• Your objective
Only the number is needed: how many lines in the entries below contain the string "suite"?

• Extracted information
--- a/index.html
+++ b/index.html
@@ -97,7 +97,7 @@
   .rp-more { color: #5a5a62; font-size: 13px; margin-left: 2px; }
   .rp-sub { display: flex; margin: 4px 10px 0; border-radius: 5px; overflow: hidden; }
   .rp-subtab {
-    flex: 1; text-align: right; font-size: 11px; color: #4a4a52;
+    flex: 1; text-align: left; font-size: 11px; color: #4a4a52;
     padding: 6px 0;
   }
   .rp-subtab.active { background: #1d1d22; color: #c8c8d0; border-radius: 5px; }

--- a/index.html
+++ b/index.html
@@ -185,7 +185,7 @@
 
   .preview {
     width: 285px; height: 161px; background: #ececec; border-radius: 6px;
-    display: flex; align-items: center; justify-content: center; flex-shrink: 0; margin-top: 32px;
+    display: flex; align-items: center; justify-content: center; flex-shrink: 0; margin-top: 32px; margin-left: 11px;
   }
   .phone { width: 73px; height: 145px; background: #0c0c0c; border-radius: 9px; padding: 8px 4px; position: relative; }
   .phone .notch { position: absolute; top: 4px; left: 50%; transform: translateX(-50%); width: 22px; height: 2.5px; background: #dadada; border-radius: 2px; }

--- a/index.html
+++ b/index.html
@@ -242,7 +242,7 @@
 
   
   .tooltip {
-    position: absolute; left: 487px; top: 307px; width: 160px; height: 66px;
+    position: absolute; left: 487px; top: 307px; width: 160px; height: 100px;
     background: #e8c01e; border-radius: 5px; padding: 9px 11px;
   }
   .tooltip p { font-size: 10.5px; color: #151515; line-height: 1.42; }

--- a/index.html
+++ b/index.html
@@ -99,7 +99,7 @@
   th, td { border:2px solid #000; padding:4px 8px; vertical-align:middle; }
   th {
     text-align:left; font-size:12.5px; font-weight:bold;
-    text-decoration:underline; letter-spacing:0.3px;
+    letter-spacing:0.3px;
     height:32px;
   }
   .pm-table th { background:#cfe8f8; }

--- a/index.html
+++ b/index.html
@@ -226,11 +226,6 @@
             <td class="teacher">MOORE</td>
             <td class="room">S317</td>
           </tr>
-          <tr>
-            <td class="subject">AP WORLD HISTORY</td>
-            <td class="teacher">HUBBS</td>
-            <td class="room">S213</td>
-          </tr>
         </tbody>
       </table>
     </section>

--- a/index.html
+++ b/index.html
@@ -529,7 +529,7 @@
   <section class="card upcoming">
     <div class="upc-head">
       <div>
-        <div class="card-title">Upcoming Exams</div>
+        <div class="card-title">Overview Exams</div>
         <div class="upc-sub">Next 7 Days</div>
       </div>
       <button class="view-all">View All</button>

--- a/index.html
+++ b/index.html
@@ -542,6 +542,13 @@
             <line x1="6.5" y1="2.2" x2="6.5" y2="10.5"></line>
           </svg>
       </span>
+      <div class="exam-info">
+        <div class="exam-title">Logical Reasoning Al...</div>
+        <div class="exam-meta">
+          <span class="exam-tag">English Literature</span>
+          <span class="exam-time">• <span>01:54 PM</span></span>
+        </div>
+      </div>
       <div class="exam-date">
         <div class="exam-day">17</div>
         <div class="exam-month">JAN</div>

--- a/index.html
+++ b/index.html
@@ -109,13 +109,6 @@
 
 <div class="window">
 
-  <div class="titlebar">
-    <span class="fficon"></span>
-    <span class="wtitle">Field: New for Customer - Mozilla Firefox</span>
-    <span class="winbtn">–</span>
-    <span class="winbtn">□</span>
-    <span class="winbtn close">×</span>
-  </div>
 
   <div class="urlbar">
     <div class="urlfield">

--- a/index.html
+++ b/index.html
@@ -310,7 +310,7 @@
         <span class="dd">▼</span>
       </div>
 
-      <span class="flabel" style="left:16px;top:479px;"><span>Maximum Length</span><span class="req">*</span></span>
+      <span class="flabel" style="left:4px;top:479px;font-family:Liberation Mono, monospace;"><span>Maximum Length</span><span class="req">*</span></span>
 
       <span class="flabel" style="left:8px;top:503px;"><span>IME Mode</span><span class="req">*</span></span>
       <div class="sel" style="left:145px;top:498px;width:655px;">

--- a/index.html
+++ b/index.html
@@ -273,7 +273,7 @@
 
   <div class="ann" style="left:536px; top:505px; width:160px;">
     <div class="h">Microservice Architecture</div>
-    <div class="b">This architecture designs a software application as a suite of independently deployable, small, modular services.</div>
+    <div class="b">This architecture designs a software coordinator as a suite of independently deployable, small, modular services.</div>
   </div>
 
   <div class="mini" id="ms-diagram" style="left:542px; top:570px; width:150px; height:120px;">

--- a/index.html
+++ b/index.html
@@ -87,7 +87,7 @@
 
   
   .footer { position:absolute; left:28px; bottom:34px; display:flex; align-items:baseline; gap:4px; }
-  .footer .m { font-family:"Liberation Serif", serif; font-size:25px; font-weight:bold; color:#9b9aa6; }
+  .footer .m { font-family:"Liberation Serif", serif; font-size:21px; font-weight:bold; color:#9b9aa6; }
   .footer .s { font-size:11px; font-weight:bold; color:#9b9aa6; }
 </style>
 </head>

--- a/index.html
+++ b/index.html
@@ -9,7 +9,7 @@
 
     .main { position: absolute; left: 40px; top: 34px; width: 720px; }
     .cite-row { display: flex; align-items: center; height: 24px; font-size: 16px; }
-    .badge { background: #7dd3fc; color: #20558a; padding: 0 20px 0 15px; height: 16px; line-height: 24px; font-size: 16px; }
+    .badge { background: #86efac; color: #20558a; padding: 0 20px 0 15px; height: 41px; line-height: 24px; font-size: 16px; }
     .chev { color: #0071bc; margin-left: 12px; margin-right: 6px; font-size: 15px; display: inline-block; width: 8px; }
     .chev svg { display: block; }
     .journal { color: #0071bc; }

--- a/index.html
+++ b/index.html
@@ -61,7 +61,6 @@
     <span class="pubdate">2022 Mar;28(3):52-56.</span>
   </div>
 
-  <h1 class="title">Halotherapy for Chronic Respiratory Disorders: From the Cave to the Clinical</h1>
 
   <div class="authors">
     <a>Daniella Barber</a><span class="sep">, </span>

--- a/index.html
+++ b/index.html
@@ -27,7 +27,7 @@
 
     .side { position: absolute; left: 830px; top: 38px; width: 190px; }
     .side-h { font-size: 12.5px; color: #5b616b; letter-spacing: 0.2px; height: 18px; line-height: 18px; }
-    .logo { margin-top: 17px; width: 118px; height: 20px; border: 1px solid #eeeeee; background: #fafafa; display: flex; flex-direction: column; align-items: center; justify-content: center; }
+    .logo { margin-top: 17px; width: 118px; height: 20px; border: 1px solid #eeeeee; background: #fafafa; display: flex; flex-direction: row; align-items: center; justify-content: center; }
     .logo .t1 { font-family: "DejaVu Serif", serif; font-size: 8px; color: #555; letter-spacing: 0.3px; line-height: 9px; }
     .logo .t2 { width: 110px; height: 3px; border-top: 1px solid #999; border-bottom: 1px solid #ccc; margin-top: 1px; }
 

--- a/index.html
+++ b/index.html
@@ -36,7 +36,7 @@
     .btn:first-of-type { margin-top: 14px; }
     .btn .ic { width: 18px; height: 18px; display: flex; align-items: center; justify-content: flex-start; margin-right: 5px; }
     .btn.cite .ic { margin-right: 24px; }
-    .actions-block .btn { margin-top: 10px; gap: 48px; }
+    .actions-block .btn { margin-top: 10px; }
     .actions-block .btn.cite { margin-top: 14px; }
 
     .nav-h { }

• Exercise answer
2